Well, in principle I always have a bit of a problem with fixed sizes with no obvious justification. The buffer is 32 elements. Depending on the use case, this may be too much or too little, and does not appear to be tunable. But for the most part, this will work. However, some details:
Code:
#define DEFINE_RING32(name, type) \
struct rbuf32 { \
uint8_t ri:5; \
uint8_t ci:5; \
type buf[RINGBUF32_SIZE];\
} rbuf32_t; \
typedef struct rbuf32 name;
This creates an instance of "struct rbuf32" named "rbuf32_t". I believe you wanted to make a new type here, although I also fail to see what use those names are given that you do everything else in macros, and those names prevent reuse (if you define two different ring buffers, they will get the same name, and the compiler will complain about that).
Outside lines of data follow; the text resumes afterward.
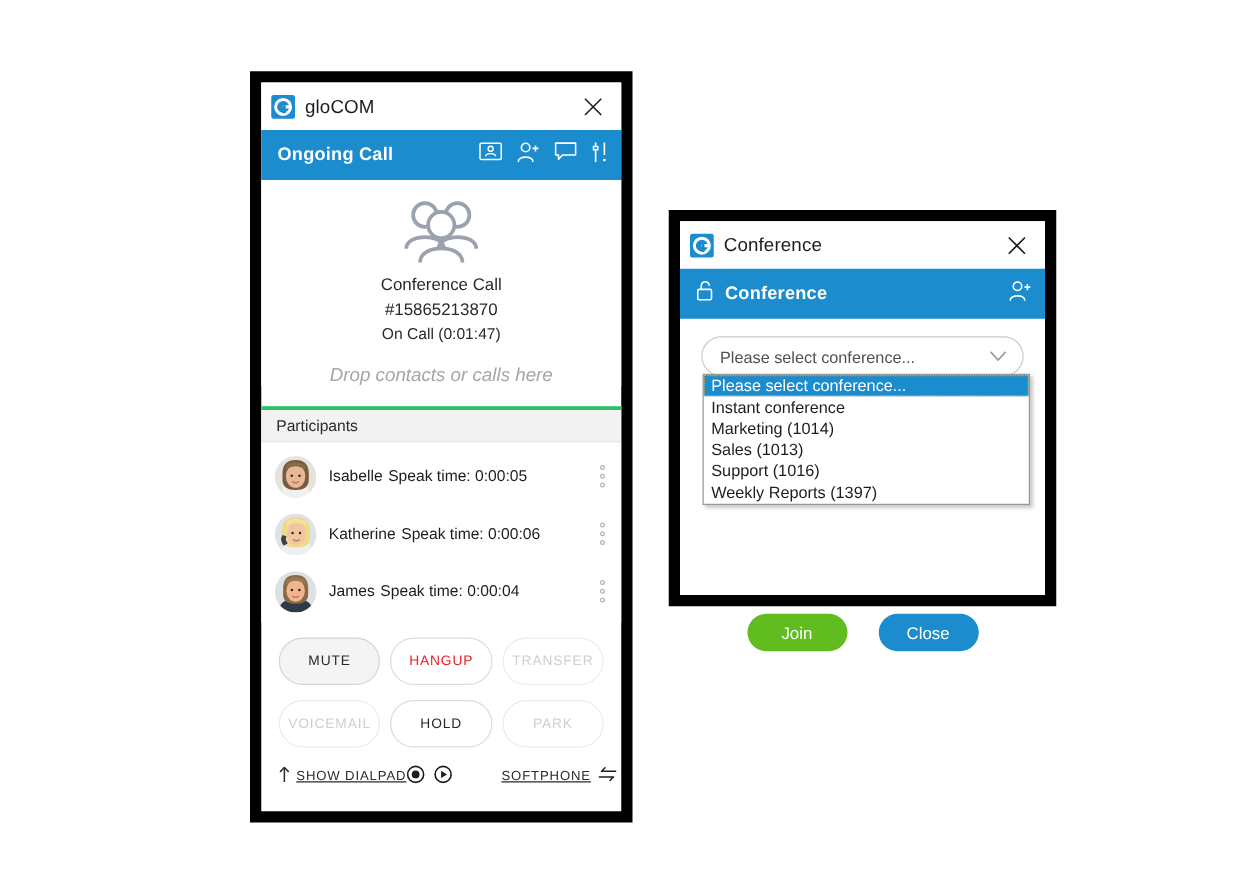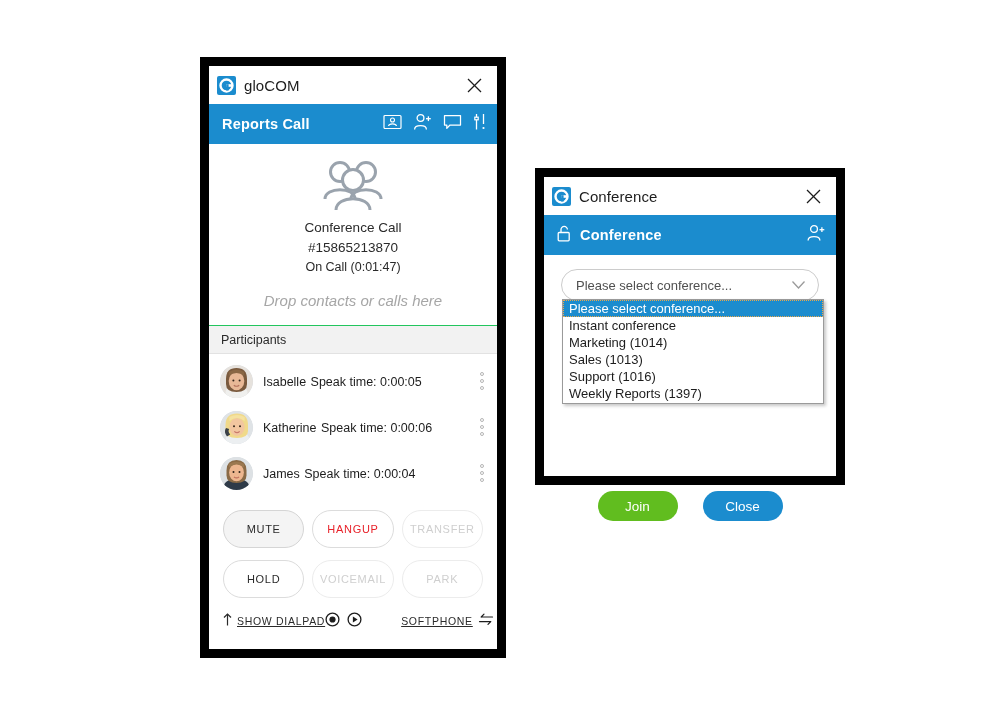"Reports Call" span.bluebar-title { text: Reports -> Ongoing }
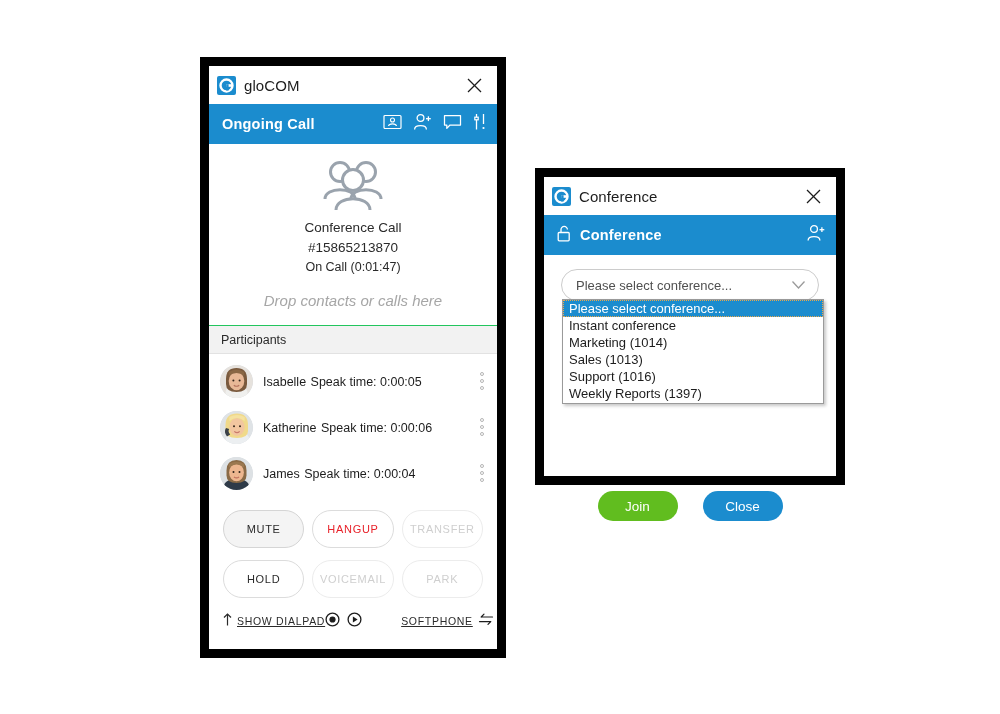"Participants" .sec-header { border-top: 1px solid #22c55e -> 3px solid #22c55e }
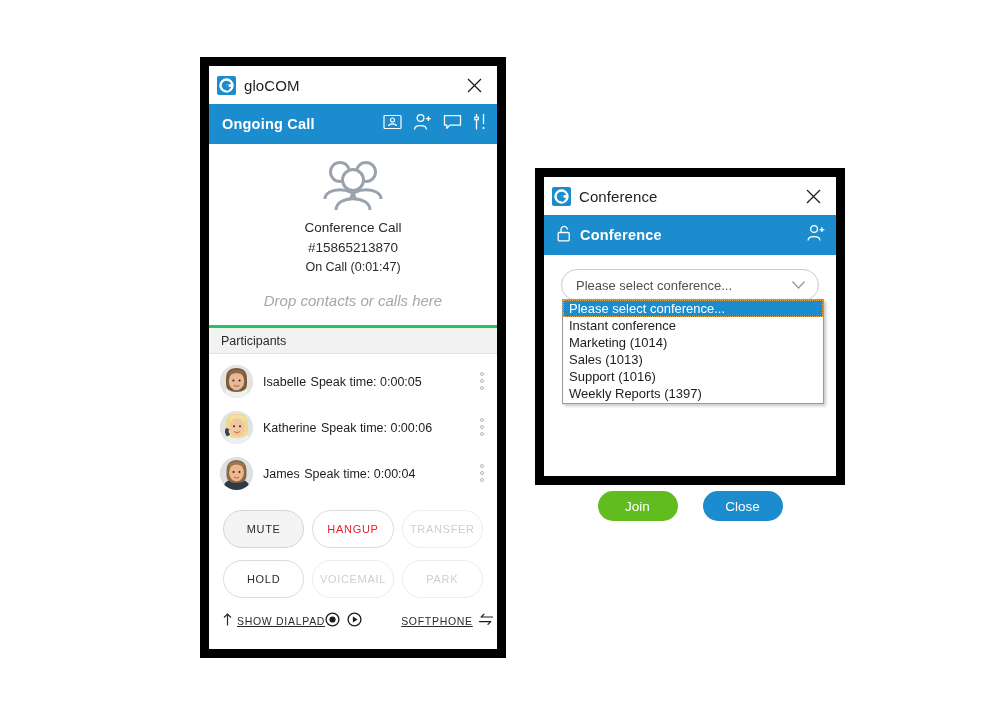"HOLD" div.pill { order: before "VOICEMAIL" -> after "VOICEMAIL" }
Also, the base type of a bitfield can only be signed int or unsigned int or int (yielding a signed, unsigned, or implementation-defined bitfield, respectively), everything else is a GCC extension. So putting it all together, I'd go with
Code:
#define DEFINE_RING32(name, type) \
typedef struct { \
unsigned ri:5; \
unsigned ci:5; \
type buf[32]; \
} name
That also makes the macro not end in a semicolon, so you can add those to the macro calls again, which will likely be less confusing for readers.